• What is the Most Effective Method for Treating Unresectable Malignant Distal Biliary Obstruction?

What is the Most Effective Method for Treating Unresectable Malignant Distal Biliary Obstruction?

Endoscopic ultrasound-guided biliary drainage (EUS-BD) and percutaneous transhepatic biliary drainage (PTBD) are equally effective in treating patients with unresectable malignant distal biliary obstruction and inaccessible papilla, researchers report in the July issue of Clinical Gastroenterology and Hepatology. However, EUS-BD produced fewer procedure-related adverse events and unscheduled re-interventions.

PTBD has been the standard of care after failed ERCP in patients with malignant biliary obstruction. EUS-BD has become an effective alternative for these patients, although these strategies have not been compared directly.

EUS

EUS-CD with an all-in-one device in a patient with periampullary and distal duodenal invasion (upper panels). One-step metal stent placement without additional fistula dilation was performed using the transcholedochal approach (lower panels). For the deployment of this all-in-one device into the bile duct, the axis of the stent tip introducer was maintained toward the hilar portion in EUS-CD (upper panels).

Tae Hoon Lee et al therefore performed a multicenter randomized clinical trial to compare the efficacy of 1-step EUS-BD vs PTBD after a primary failed ERCP in patients with unresectable malignant distal biliary obstruction. Their non-inferiority trial included 66 patients treated at 4 medical centers in South Korea.

A total of 94.1% patients in the EUS-BD group and 96.6% patients in PTBD met the primary end point of technical success. Furthermore, functional success was achieved for 87.5% (28 of 32 patients) in the EUS-BD group and 87.1% (27 of 31 patients) in the PTBD group.

However, a larger proportion of patients receiving PTBD (31.2%) had adverse events compared with patients receiving EUS-BDS (8.8%). Eight patients (25%) in the EUS-BD group and 17 patients (54.8%) in the PTBD group underwent at least one re-intervention. The median hospital stay during the follow-up period was 6 days for EUS-BD and 12 days for PTBD.

There was no difference in the health-related quality of life between the groups. The median cumulative stent patency with EUS-BDS was 228 days—similar to that of the PTBD group (220 days).
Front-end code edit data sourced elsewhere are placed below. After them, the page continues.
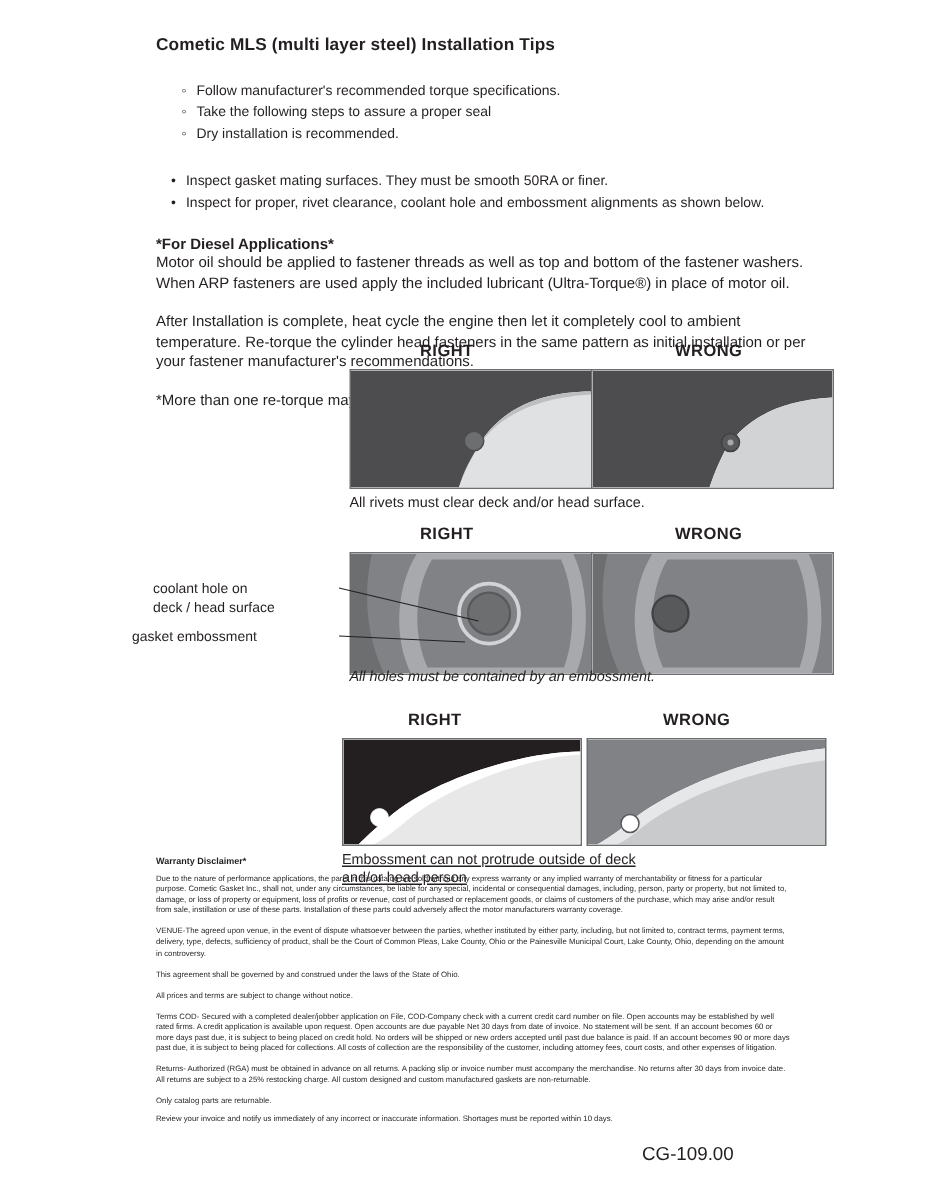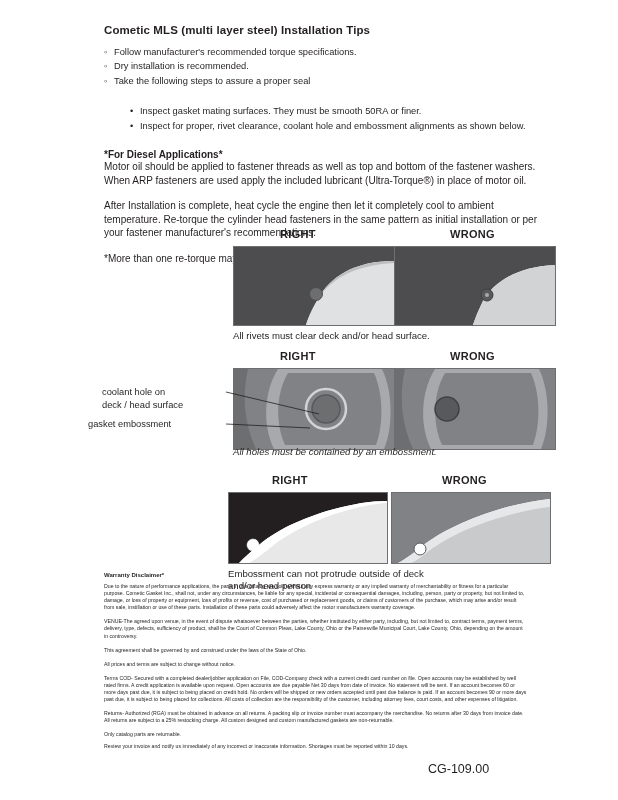"Follow manufacturer's recommended torque" ul.bullets { margin: 0 -> 17px }
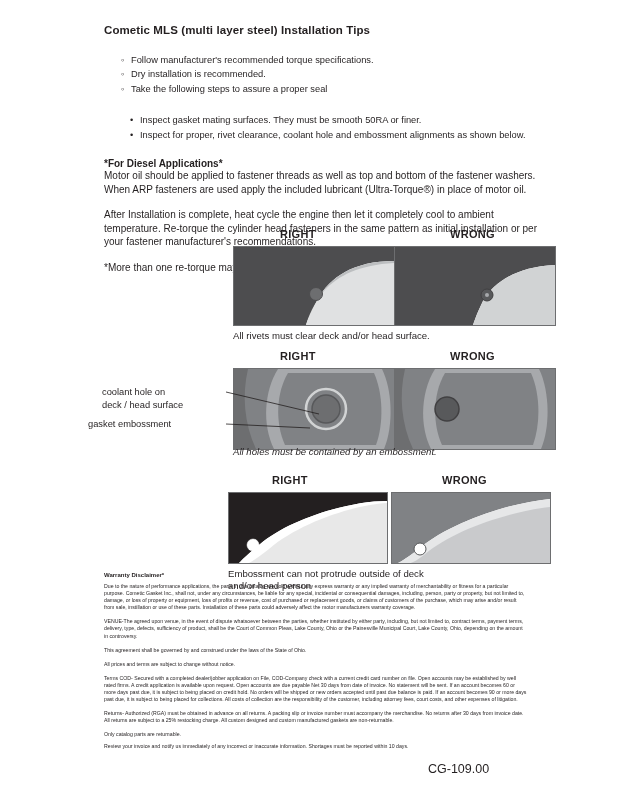"Dry installation is recommended." li { order: before "Take the following steps to" -> after "Take the following steps to" }
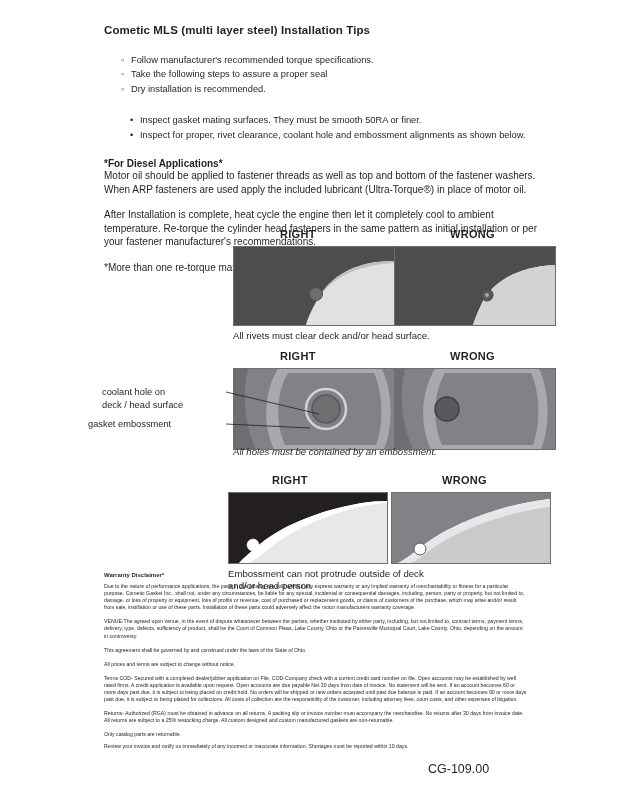"Inspect gasket mating surfaces. They" ul.subbullets { margin: 16px -> 0 }
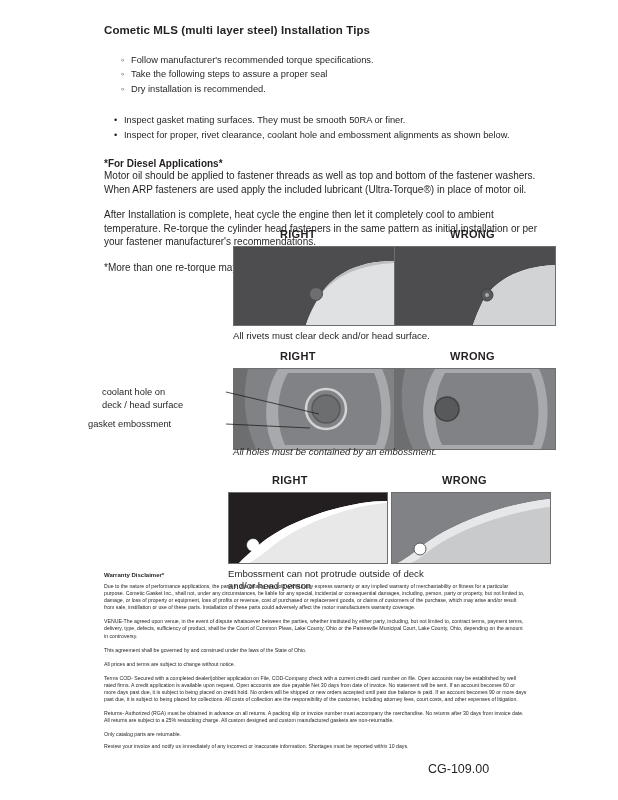"Embossment can not protrude outside" div.caption { text-decoration: none -> underline }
Patient survival was equivalent between groups.

The findings support the use of EUS-guided biliary drainage for palliation of malignant obstruction.

Lee et al state, however, that the advantage of EUS-BD has been compromised by the lack of standardization of the drainage methods used and variation in access routes, dilation methods, and stent types.

In an editorial that accompanies the article, Todd H. Baron and Ian S. Grimm say that it could take at least 10 years before these procedures can be readily and safely performed outside of tertiary centers. Reaching this stage is not simply a matter of proving feasibility and efficacy with additional comparative studies, but on having the right tools for the job—dedicated EUS therapeutic accessories and devices will most likely make these procedures safer and easier to perform.

Baron and Grimm add that dissemination of interventional EUS beyond a few selected medical centers requires greater emphasis on training in real-time multi-modal imaging and advanced skills in guidewire manipulation and stent placement.